Qual é a diferença entre SAML e login federado com OAuth? Qual solução faz mais sentido, se uma empresa quiser usar um webapp de terceiros e também quiser o logon único e ser a autoridade de autenticação?

authentication  oauth  saml 
Chung Wu
fonte

Respostas:

128

Eles resolvem problemas diferentes.

SAML é um conjunto de padrões que foram definidos para compartilhar informações sobre quem é um usuário, quais são seu conjunto de atributos e fornecer a você uma maneira de conceder / negar acesso a algo ou até mesmo solicitar autenticação.

OAuth é mais sobre delegar acesso a algo. Basicamente, você está permitindo que alguém "aja" como você. É mais comumente usado para conceder APIs de acesso que podem fazer algo em seu nome.

São duas coisas completamente diferentes.

Alguns exemplos que podem ajudar.

OAuth pense em um twitter. Digamos que você esteja usando o Google Buzz e o Twitter e queira escrever um aplicativo para poder manter os dois sincronizados. Você basicamente pode estabelecer confiança entre seu aplicativo e o Twitter. A primeira vez que você vincula o aplicativo ao Twitter, executa o prompt clássico para fazer login no Twitter e, em seguida, aquela caixa de confirmação aparece e pergunta "Você gostaria de conceder acesso ao« nome do seu aplicativo »?" depois de clicar em "sim", a confiança foi estabelecida e agora seu aplicativo pode atuar como você no Twitter. Ele pode ler suas postagens, bem como fazer novas.

SAML - Para SAML pense em algum tipo de "acordo" entre dois sistemas de associação não relacionados. No nosso caso, podemos usar US Airways e Hertz. Não há um conjunto compartilhado de credenciais que possa levá-lo de um site para outro, mas digamos que a Hertz deseja oferecer um "acordo" com a US Airways. (Concedido eu sei que este é um exemplo extremo, mas tenha paciência comigo). Depois de comprar um vôo, eles vão oferecer um carro alugado gratuitamente para seus membros do presidente. A US Airways e a Hertz estabeleceriam alguma forma de confiança e alguma forma de identificar o usuário. Em nosso caso, nosso "ID federado" seria o endereço de e-mail, e seria um conjunto de confiança que a Hertz confia que o provedor de identidade da US Airways entregará um token preciso e seguro. Depois de reservar o voo, o provedor de identidade da US Airways geraria um token e preencheria como eles autenticaram o usuário, bem como "atributos" sobre a pessoa em nosso caso, o atributo mais importante seria seu nível de status na US Airways. Depois que o token é preenchido, ele passa por algum tipo de referência ou é codificado em uma url e, quando chegamos ao Hertz, ele olha o token, valida-o e agora pode permitir o aluguel de carro gratuitamente.
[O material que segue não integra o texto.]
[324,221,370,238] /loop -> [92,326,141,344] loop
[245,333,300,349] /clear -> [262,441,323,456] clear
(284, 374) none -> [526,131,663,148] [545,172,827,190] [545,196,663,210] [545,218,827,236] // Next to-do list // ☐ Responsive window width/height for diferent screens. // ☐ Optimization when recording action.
O problema com este exemplo SAML é que ele é apenas um caso de uso especializado entre muitos. SAML é um padrão e há muitas maneiras de implementá-lo.
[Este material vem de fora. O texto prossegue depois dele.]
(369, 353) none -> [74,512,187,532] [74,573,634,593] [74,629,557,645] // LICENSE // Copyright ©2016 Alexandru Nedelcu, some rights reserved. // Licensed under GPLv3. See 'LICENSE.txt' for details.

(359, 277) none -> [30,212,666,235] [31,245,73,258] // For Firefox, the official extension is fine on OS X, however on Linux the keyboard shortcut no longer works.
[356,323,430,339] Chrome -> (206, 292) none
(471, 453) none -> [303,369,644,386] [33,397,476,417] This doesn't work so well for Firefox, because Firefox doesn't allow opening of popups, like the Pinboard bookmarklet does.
Como alternativa, se você não se preocupa com a autorização, quase poderia argumentar que afirmar a autenticação via SAML e OpenID .

Nix
fonte
4
Eu ainda não entendi a diferença. "conceder / negar acesso" e "conceder acesso à API" parecem a mesma coisa para mim. Você pode dar 2 exemplos que são mais semelhantes, para que eu possa ver as diferenças? Por exemplo, por que não podemos usar o SAML para estabelecer confiança entre seu aplicativo e o Twitter? Ou por que você não pode usar o OAuth para Hertz para informar a USAirways sobre a oferta especial?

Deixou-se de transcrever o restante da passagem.